Safekipedia

Natural selection

Adapted from Wikipedia · Adventurer experience

A male Indian Peafowl showing off its beautiful feathers to a female at the Barbados Wildlife Reserve.

Natural selection is the way some animals and plants live better and have more babies because of their traits. These good traits are passed to their young. Over time, this changes which traits are common in a group of animals or plants. This idea became well-known because of Charles Darwin, who compared it to artificial selection, where people decide which animals or plants to breed.

Darwin said natural selection happens because of three main things: parents giving traits to their babies, differences in traits among individuals, and the need to survive and have babies. Even in the same group, some traits help an animal or plant live better and have more babies. These traits become more common if the environment keeps helping them. If the environment changes, new traits might become helpful, causing changes in the group or even new species.
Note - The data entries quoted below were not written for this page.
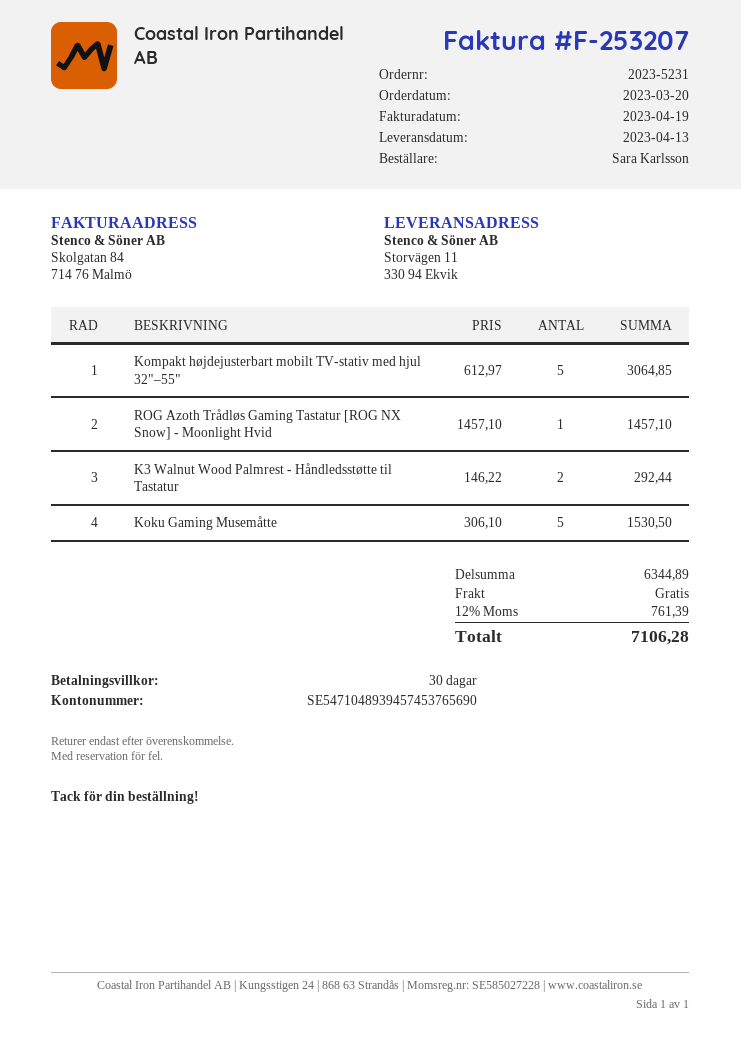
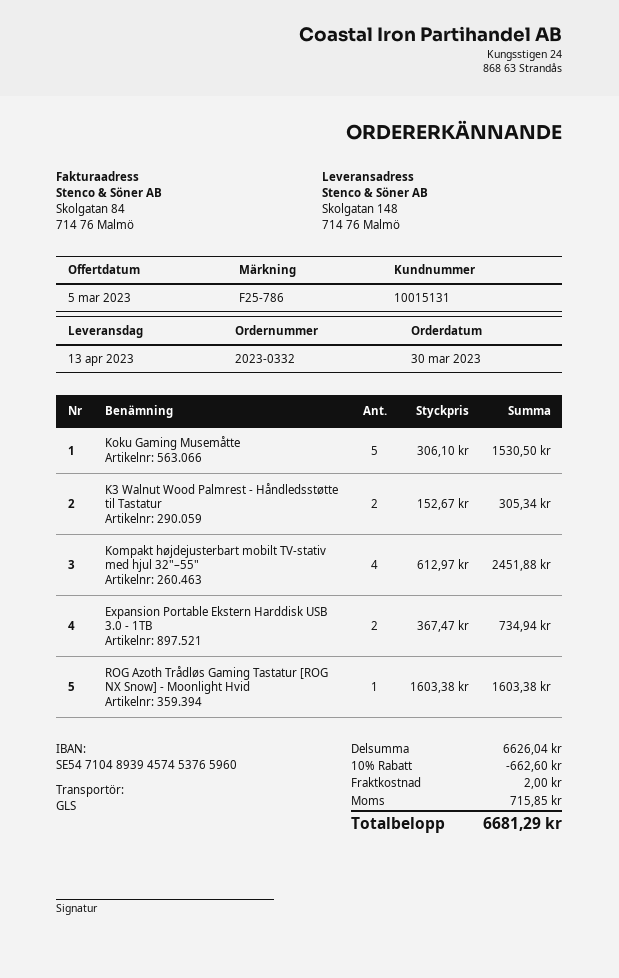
order number: 2023-5231 -> 2023-0332
order date: 2023-03-20 -> 2023-03-30
bank account: SE5471048939457453765690 -> SE5471048939457453765960
ship to: Storvägen 11, 330 94 Ekvik -> Skolgatan 148, 714 76 Malmö
Kompakt højdejusterbart mobilt TV-stativ med hjul 32"–55": 5 x 612.97 = 3064.85 -> 4 x 612.97 = 2451.88
ROG Azoth Trådløs Gaming Tastatur [ROG NX Snow] - Moonlight Hvid: 1 x 1457.10 = 1457.10 -> 1 x 1603.38 = 1603.38
K3 Walnut Wood Palmrest - Håndledsstøtte til Tastatur: 2 x 146.22 = 292.44 -> 2 x 152.67 = 305.34
Expansion Portable Ekstern Harddisk USB 3.0 - 1TB: none -> 2 x 367.47 = 734.94
subtotal: 6344.89 -> 6626.04
discount: none -> 10% = 662.60
shipping: 0.00 -> 2.00
tax: 761.39 -> 715.85
total: 7106.28 -> 6681.29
Natural selection is an important idea in biology today. Darwin and Alfred Russel Wallace shared this idea in 1858, and Darwin wrote about it in his well-known 1859 book On the Origin of Species by Means of Natural Selection, or the Preservation of Favoured Races in the Struggle for Life. Even though scientists did not fully understand genetics when Darwin wrote his book, later discoveries in genetics helped explain how natural selection works. Today, scientists keep studying and learning more about how natural selection affects life on Earth.

Historical development

Main article: History of evolutionary thought

Pre-Darwinian theories

Many thinkers long ago had ideas about how nature creates different kinds of animals. Some believed that nature makes many creatures randomly, and only those that can survive and have babies continue to live. One important thinker, Aristotle, thought that animals changed in very specific ways for a purpose. He allowed that very rare and unusual animals could appear.
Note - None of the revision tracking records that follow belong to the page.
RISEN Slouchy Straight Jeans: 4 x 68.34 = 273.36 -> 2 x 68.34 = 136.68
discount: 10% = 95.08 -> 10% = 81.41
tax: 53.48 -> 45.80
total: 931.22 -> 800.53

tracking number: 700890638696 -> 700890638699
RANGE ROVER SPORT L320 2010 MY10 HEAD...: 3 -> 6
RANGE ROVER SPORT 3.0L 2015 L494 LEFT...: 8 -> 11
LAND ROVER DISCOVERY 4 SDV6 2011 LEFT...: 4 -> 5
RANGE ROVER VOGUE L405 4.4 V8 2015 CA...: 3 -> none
Aristotle considered whether different forms could have appeared, only the useful ones surviving.

Later writers talked about how animals might struggle to find food and space. In the 1500s, a famous artist named Leonardo da Vinci studied fossils and thought animals change shapes over time to fit better in their world.

By the 1700s, some scientists began to think that very small changes happening over long periods could add up to big differences between species. In the early 1800s, a scientist named Jean-Baptiste Lamarck suggested that animals could pass on traits they gained during their lives to their babies.

Darwin's theory

Main articles: Inception of Darwin's theory and Development of Darwin's theory

Further information: Coloration evidence for natural selection

Modern biology began in the nineteenth century with Charles Darwin's work on evolution by natural selection.

In 1859, Charles Darwin shared his big idea about how animals and plants change over time. He called this idea "natural selection." Darwin noticed that animals that were better suited to where they lived were more likely to survive and have babies. If these animals passed on the traits that helped them, over many generations, the whole group could change. This is how new species can form.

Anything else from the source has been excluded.